KAPPA used an Intergraph Digital Mapping Camera (DMC) to capture multiple bands of imagery (panchromatic, natural color and color infrared) simultaneously. A traditional film-based camera would have required a separate flight for each imagery type. The technology also integrates airborne GPS, which greatly reduces the ground control requirements for high-accuracy mapping.

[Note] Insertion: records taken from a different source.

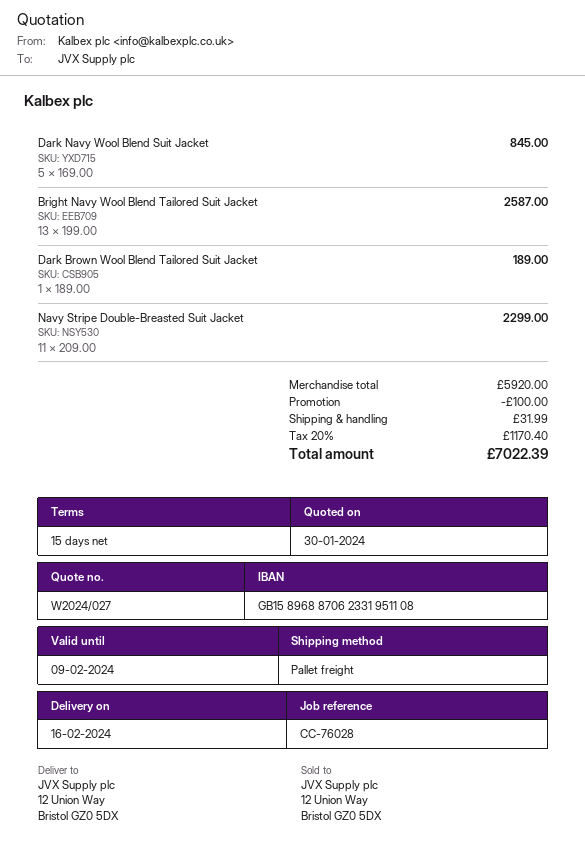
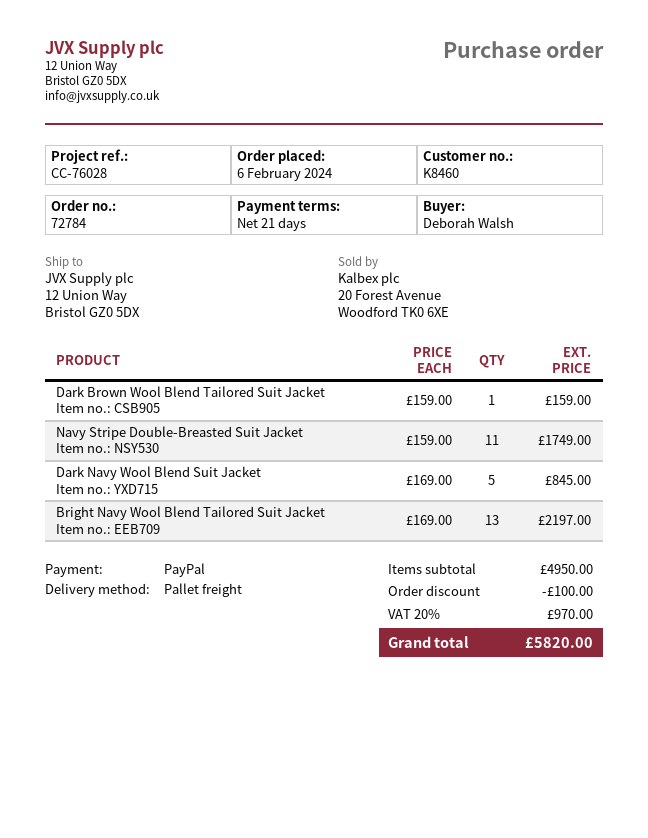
payment terms: 15 days -> 21 days
Bright Navy Wool Blend Tailored Suit Jacket: 13 x 199.00 = 2587.00 -> 13 x 169.00 = 2197.00
Dark Brown Wool Blend Tailored Suit Jacket: 1 x 189.00 = 189.00 -> 1 x 159.00 = 159.00
Navy Stripe Double-Breasted Suit Jacket: 11 x 209.00 = 2299.00 -> 11 x 159.00 = 1749.00
subtotal: 5920.00 -> 4950.00
shipping: 31.99 -> none
tax: 20% = 1170.40 -> 20% = 970.00
total: 7022.39 -> 5820.00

Using the DMC technology, the firm collected 116 images spanning five flight lines; these images were orthorectified, radiometrically enhanced and mosaicked into a townwide composite. The composite was then tiled based on the town’s tax map layout. Both imagery sets were provided at 1-foot pixel resolution in TIF format and MrSID format. Overviews were also provided to better integrate into the town’s assessment software. KAPPA delivered orthophotography in each format to the town and provided a summit evolution setup and stereo repairs made from the raw CIR images to the town’s environmental consultant. These CIR stereo repairs were used by wetlands specialists to identify and delineate significant vernal pools within the community.

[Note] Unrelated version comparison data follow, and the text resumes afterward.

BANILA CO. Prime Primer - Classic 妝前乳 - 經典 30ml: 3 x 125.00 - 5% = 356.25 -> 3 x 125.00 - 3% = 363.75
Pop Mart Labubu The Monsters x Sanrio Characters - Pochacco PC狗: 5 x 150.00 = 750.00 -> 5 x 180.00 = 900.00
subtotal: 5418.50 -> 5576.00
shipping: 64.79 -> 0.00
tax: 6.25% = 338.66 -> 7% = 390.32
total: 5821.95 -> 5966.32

KAPPA Mapping’s success with the DMC and the parallel workflows between KAPPA and Stantec in accomplishing this “two-for-one” mapping project demonstrated the efficiencies afforded by the DMC technology. The images were made available online through the town’s Web site, and the town also provided the Maine Office of GIS (MEGIS) with the updated imagery for inclusion on the MEGIS Web server.
Optech Inc.: New Product Introduction in Hardware: ALTM Orion
Historically, the commercial surveying market has been the main driver in the evolution of LiDAR technology. Higher operational altitudes, larger swath coverage and faster data collection rates have enabled commercial surveying companies to greatly reduce operational costs and increase efficiency. This evolution, however, was not necessarily focused on decreased volumes, mass and power consumption given that LiDAR systems are typically operated in manned aircraft capable of handling larger, heavier systems.
Military forces have deployed a number of commercially available airborne LiDAR systems for use in intelligence, surveillance and reconnaissance (ISR) applications to enable enhanced situational awareness of troops operating in urban environments. Because unmanned aerial vehicle (UAV) platforms are a more efficient, cost-effective and safer approach, interest in deploying LiDAR instruments in UAVs has grown. However, the relative size and power requirements of many ISR instruments made UAV deployment prohibitive.
Optech Inc. set out to manufacture an ultracompact full-system LiDAR design that would enable UAV and small-platform deployment. The primary program objective was to design a 1-cubic-foot full-system airborne LiDAR sensor under 60 pounds mass that consumed less than 600 watts of power.
The resulting ALTM Orion meets these goals. The technology relies on a monostatic coaxial optical design that enables the transmitter and receiver to share the same optical path. This leads to a high degree of compactness, which is also enhanced by the use of an internally integrated and very compact laser capable of pulsing up to 200 kHz. Due to the high signal dynamic range of the receiver, the system is capable of ranging with high accuracy from 2.5 kilometers above ground level (AGL) and also from 150 meters AGL to targets with varying reflectivity without any degradation to range accuracy. The technology provides an immediate benefit to the military. As the Orion moves from prototype into commercial production, the technological innovation that went into it is expected to benefit the commercial surveying profession.